Film Anak Lokal Naik Level! Pelangi di Mars Hadirkan Petualangan XR Penuh Imajinasi
Produser Dendi Reynando menyebut film ini lahir dari kegelisahan sederhana, yaitu minimnya pilihan tontonan keluarga berkualitas di Indonesia.
"Film anak dan keluarga masih sangat terbatas. Kami ingin memberi alternatif, agar anak-anak Indonesia punya cerita mereka sendiri," ujarnya dalam keterangan resmi, Minggu (15/2/2026).

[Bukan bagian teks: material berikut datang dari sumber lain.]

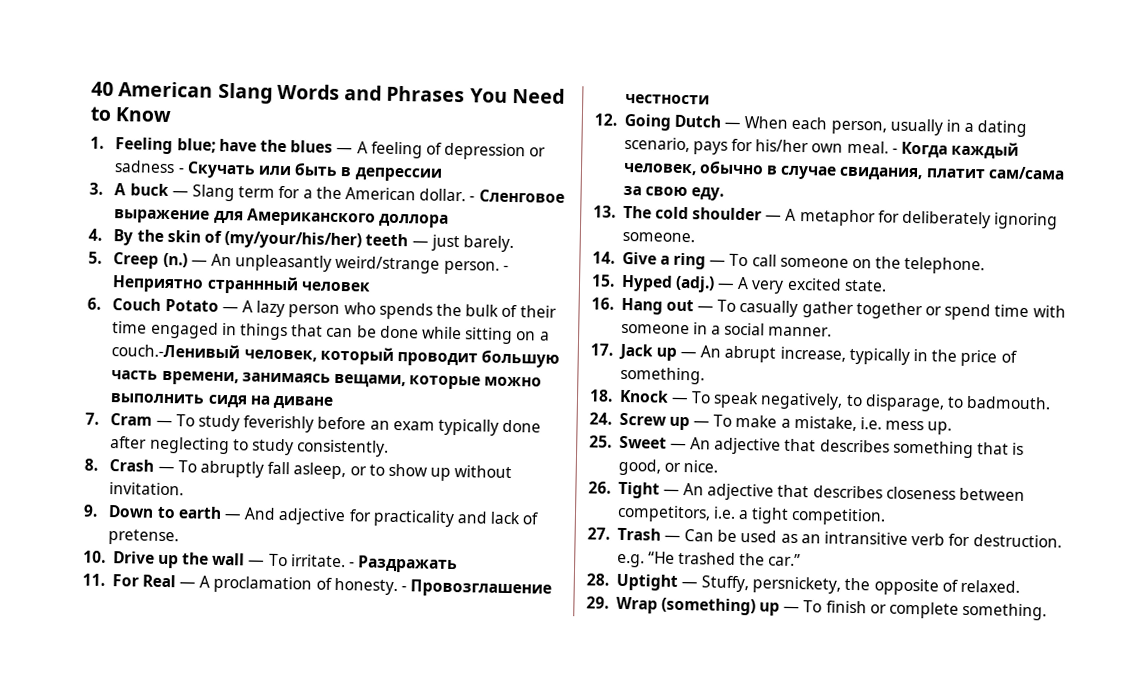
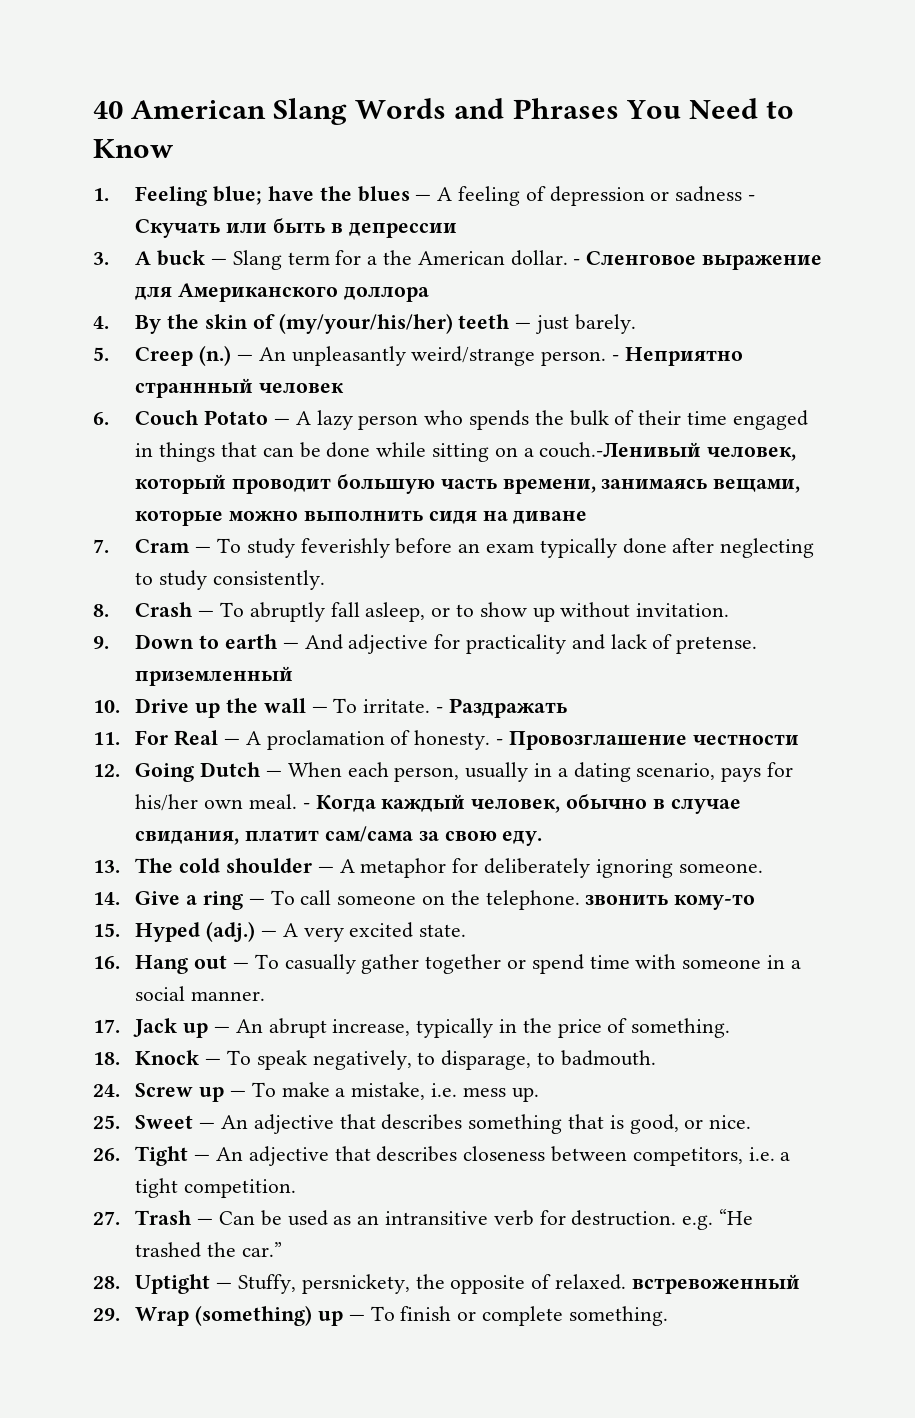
- 9. Down to earth — And adjective for practicality and lack of pretense.
+ 9. Down to earth — And adjective for practicality and lack of pretense. приземленный
- 14. Give a ring — To call someone on the telephone.
+ 14. Give a ring — To call someone on the telephone. звонить кому-то
- 28. Uptight — Stuffy, persnickety, the opposite of relaxed.
+ 28. Uptight — Stuffy, persnickety, the opposite of relaxed. встревоженный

Disutradarai oleh Upie Guava, film ini menggunakan teknologi XR untuk membangun lanskap Mars yang imersif. Meski demikian, Upie menegaskan teknologi hanyalah alat, bukan tujuan utama.
Baginya, yang lebih penting adalah bagaimana cerita mampu berbicara kepada anak-anak tanpa terasa menggurui. Isu krisis lingkungan dan perubahan iklim memang menjadi latar cerita, tetapi tidak disampaikan secara berat.
"Anak-anak tidak suka digurui," kata Upie.
Menurutnya, pesan tentang menjaga Bumi diselipkan secara halus melalui petualangan, persahabatan Pelangi dengan robot-robot interaktif, serta pencarian ayahnya. Anak-anak diajak memahami bahwa setiap tindakan memiliki dampak terhadap masa depan, tanpa merasa diceramahi.